- Task to carry out
Take the lines below between the one holding "NGC0029 | vgsr: 4948 -> 4348" and the one holding "ESO293-045 | mod0: 32.14 -> 32.17", inclusive, and copy them exactly. Add nothing.

(Revision comparison data)
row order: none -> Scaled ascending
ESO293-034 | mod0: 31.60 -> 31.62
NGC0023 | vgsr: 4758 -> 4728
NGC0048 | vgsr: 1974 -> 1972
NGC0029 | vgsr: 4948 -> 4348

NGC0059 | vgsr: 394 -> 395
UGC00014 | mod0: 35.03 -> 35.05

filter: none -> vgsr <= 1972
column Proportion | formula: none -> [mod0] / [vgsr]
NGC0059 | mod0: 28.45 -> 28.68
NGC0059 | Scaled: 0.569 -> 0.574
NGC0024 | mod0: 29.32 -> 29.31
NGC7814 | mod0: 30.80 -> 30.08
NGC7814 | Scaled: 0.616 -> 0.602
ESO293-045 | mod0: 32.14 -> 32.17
---
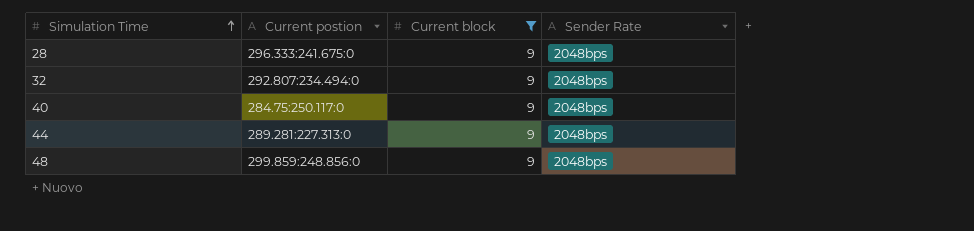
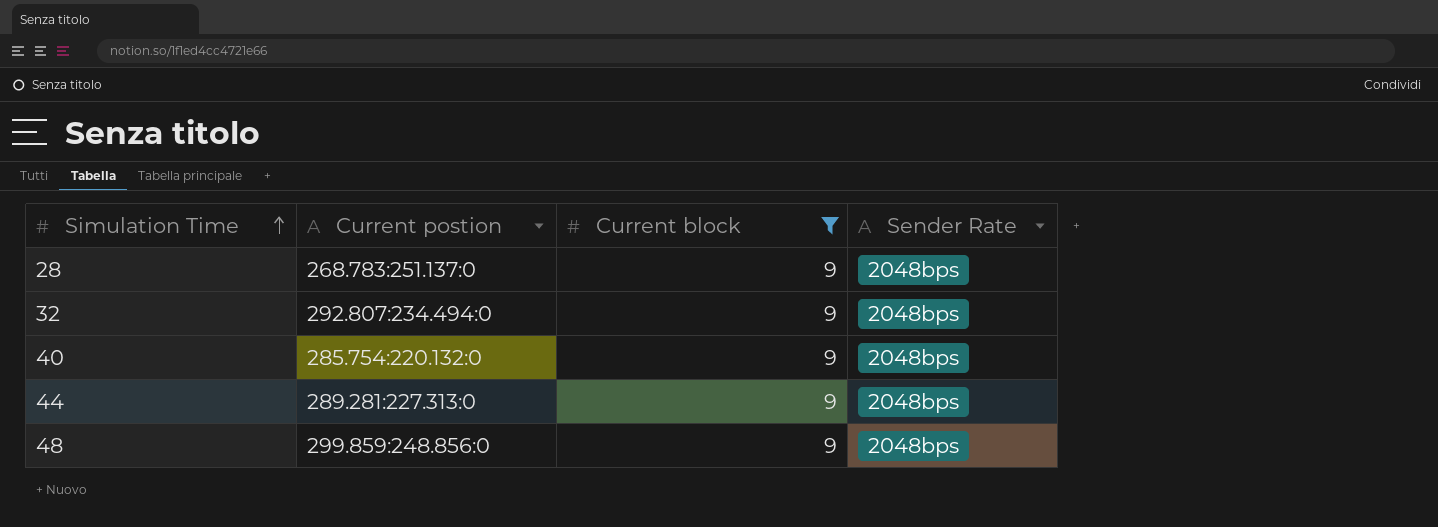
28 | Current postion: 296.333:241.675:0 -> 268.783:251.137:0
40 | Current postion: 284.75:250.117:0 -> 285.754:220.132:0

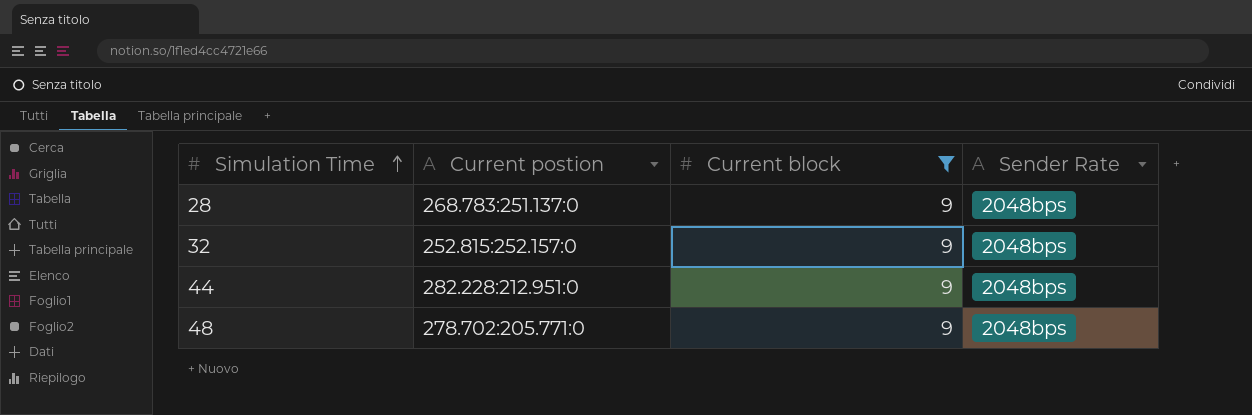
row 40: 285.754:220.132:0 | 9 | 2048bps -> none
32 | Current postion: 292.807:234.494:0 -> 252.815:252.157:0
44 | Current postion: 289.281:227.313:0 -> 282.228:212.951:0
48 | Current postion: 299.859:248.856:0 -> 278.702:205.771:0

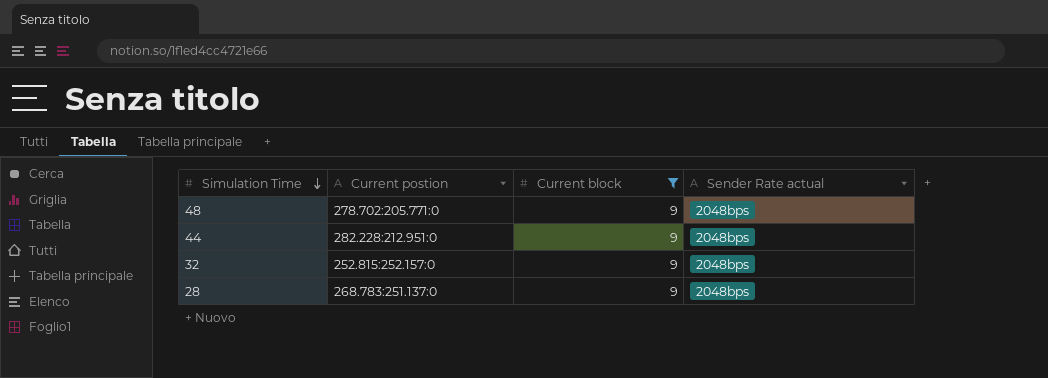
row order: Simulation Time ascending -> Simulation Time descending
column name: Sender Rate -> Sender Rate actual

- Finished exercise
NGC0029 | vgsr: 4948 -> 4348

NGC0059 | vgsr: 394 -> 395
UGC00014 | mod0: 35.03 -> 35.05

filter: none -> vgsr <= 1972
column Proportion | formula: none -> [mod0] / [vgsr]
NGC0059 | mod0: 28.45 -> 28.68
NGC0059 | Scaled: 0.569 -> 0.574
NGC0024 | mod0: 29.32 -> 29.31
NGC7814 | mod0: 30.80 -> 30.08
NGC7814 | Scaled: 0.616 -> 0.602
ESO293-045 | mod0: 32.14 -> 32.17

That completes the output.